Se déguiser passé 12 ans, amusant ou effrayant ? 

Enfants, les occasions de se déguiser et de s’amuser ne manquent pas ; mardi gras, photo de classe, anniversaires, boom, spectacles de fin d’année… Hélas, une fois la barrière fatidique du lycée franchie, nous sommes sommés de laisser à l’entrer nos déguisements et nos ballons et d’apprendre les dates des fêtes pour adultes. Le beaujolais nouveau remplace ainsi le fanta, et les tenues du soir nos déguisements. Il est pourtant une fête qui, miraculeusement, traverse les âges et nous invite, le temps d’une soirée, à revenir en enfance. Halloween.

Peut-être est-ce parce qu’elle est censée effrayer en nous invitant à nous transformer en morts-vivants plutôt qu’en Reine des Neiges qu’elle a su perdurer. Le ridicule du déguisement passé 12 ans serait ainsi désamorcé par le label « fête pour adultes » que son origine première, la célébration du début de la saison sombre et de la nuit du dieu de la mort (Samain) chez les Celtes, autorise. Ou peut-être est-ce, plus simplement, parce qu’on regrette tous de ne pas pouvoir plus souvent nous déguiser. Et qu’on en veut à la sacro-sainte tradition d’avoir banni des terres adultes les fêtes où nous pouvons faire tomber nos costumes d’adultes pour nous métamorphoser. Nous amuser. Preuve en est, alors qu’elle n’était pas si populaire il y a une vingtaine d’années en France, la fête d’Halloween est aujourd’hui célébrée partout, dans les restaurants, les clubs, les appartements privés. De même, après la grande mouvance des soirées électro dans lesquelles seul le son importait, les trentenaires courent après les soirées déguisées comme celle, gigantesque et impressionnante, des Ambassadeurs, grande messe parisienne qui propose chaque année un thème et dans laquelle les costumes les plus fous défilent au son des meilleurs djs. Ou, à l’étranger, l’impressionnant festival Burning  Man dont les fidèles ne cessent d’augmenter.
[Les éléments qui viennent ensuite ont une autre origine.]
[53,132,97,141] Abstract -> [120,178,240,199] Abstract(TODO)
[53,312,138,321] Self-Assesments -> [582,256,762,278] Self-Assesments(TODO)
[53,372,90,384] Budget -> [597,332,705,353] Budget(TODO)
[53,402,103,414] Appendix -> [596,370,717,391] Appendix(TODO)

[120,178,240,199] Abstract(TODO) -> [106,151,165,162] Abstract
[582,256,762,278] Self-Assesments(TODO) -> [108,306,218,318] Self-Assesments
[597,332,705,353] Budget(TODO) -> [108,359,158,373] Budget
En privé aussi, de plus en plus d’anniversaires se font le prétexte de soirées costumées aux thèmes parfois très audacieux (notamment l’anniversaire Christique pour honorer les 33 printemps des moins religieux), quand d’autres ne s’embarrassent pas même de prétexte et organisent directement un bal costumé.
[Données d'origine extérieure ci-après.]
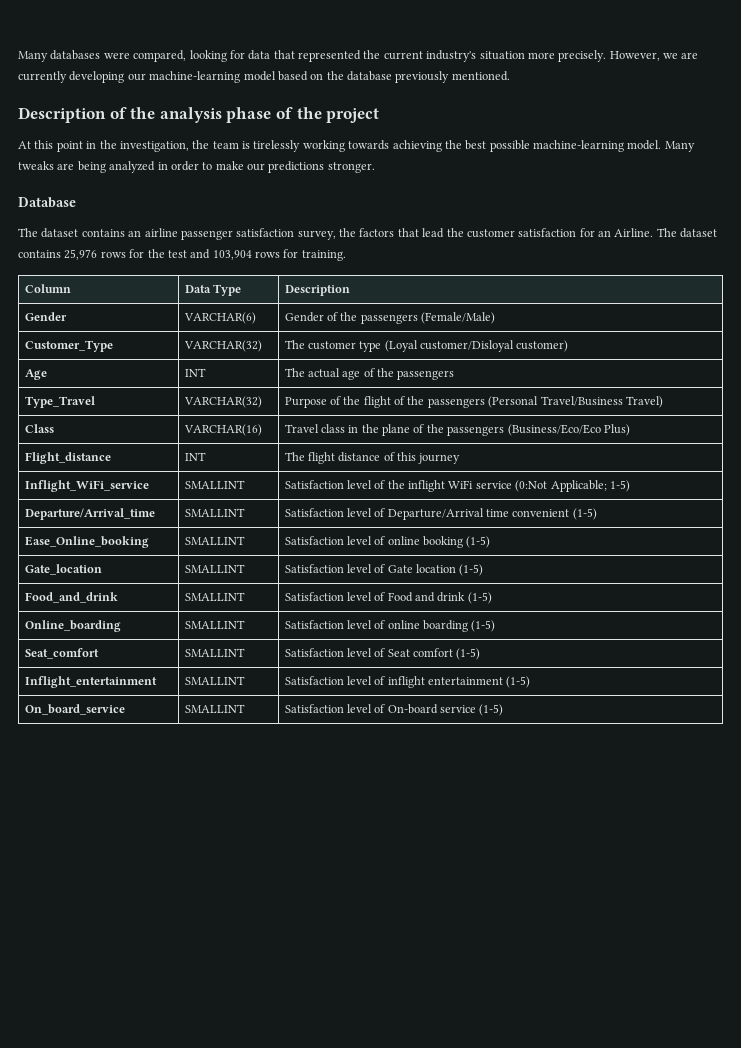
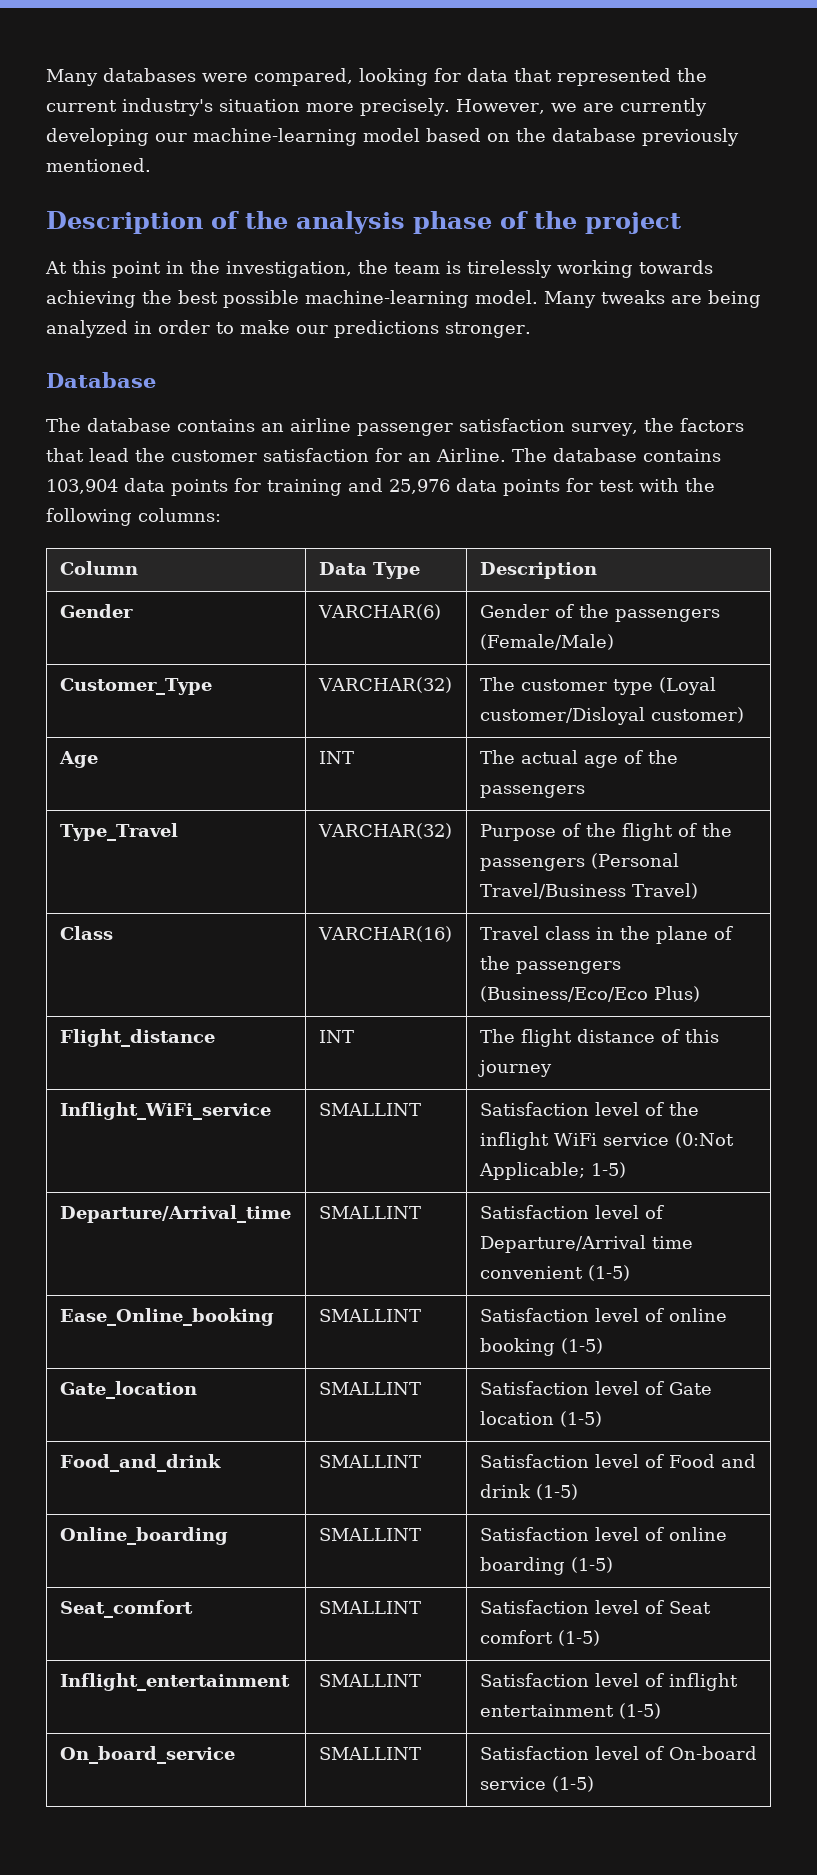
[41,228,79,238] dataset -> [87,418,171,432] database
[680,228,718,238] [18,249,346,261] dataset contains 25,976 rows for the test and 103,904 rows for training. -> [553,448,721,462] [46,478,715,496] [46,508,221,526] database contains 103,904 data points for training and 25,976 data points for test with the following columns:

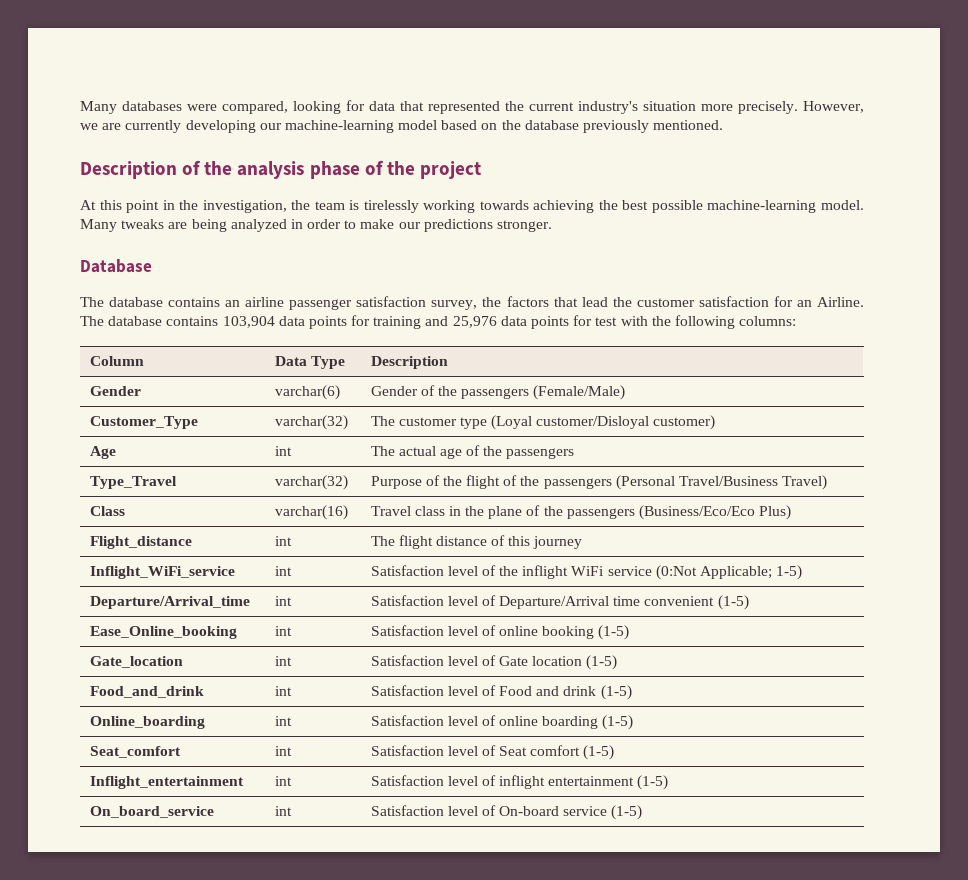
[317,604,441,620] VARCHAR(6) -> [274,385,340,400] varchar(6)
[317,677,452,693] VARCHAR(32) -> [274,415,348,430] varchar(32)
[318,751,354,764] INT -> [274,446,292,456] int
[317,823,452,839] VARCHAR(32) -> [274,475,348,490] varchar(32)
[317,926,452,942] VARCHAR(16) -> [274,505,348,520] varchar(16)
[318,1030,354,1043] INT -> [274,536,292,546] int
[318,1103,421,1116] SMALLINT -> [274,566,292,576] int
[318,1206,421,1219] SMALLINT -> [274,596,292,606] int
[318,1309,421,1322] SMALLINT -> [274,626,292,636] int
[318,1382,421,1395] SMALLINT -> [274,656,292,666] int
[318,1455,421,1468] SMALLINT -> [274,686,292,696] int
[318,1528,421,1541] SMALLINT -> [274,716,292,726] int
[318,1601,421,1614] SMALLINT -> [274,746,292,756] int
[318,1674,421,1687] SMALLINT -> [274,776,292,786] int
[318,1747,421,1760] SMALLINT -> [274,806,292,816] int

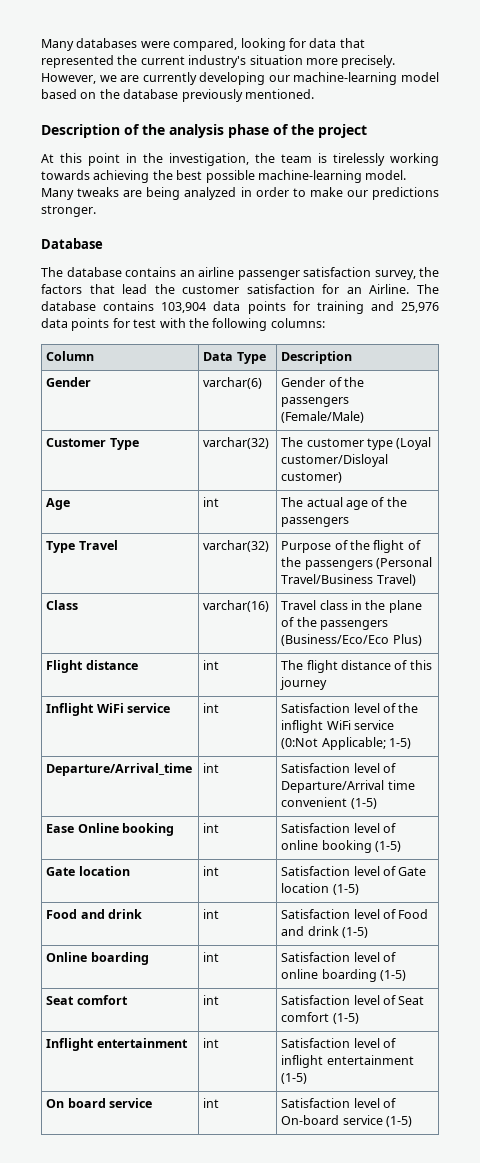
[89,416,198,429] Customer_Type -> [46,438,139,450] Customer Type
[89,476,177,489] Type_Travel -> [46,540,118,553] Type Travel
[89,536,192,549] Flight_distance -> [46,660,138,673] Flight distance
[89,566,235,579] Inflight_WiFi_service -> [46,703,171,716] Inflight WiFi service
[89,626,237,639] Ease_Online_booking -> [46,823,175,836] Ease Online booking
[89,656,183,668] Gate_location -> [46,866,130,876] Gate location
[89,686,204,698] Food_and_drink -> [46,909,143,919] Food and drink
[89,716,205,729] Online_boarding -> [46,952,149,965] Online boarding
[89,746,181,758] Seat_comfort -> [46,995,128,1005] Seat comfort
[89,776,244,789] Inflight_entertainment -> [46,1038,188,1051] Inflight entertainment
[89,806,214,818] On_board_service -> [46,1098,153,1108] On board service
Ce que le succès de la fête d’Halloween  semble ainsi révéler, c’est moins notre goût pour les sucreries que notre amour des déguisements et des fêtes où l’on peut enfin devenir celui ou celle que nous rêvions aussi de devenir. Celui ou celle, se dit-on, qu’on ne sera peut-être jamais. Ou celui ou celle que nous n’osons pas être. C’est aussi l’occasion de s’amuser autrement, sans se prendre au sérieux mais en déconnant vraiment, et en laissant parler notre imagination. L’occasion, enfin, de fuir le réel parfois trop gris ou trop violent, pour danser dans le monde des rêves en toute impunité.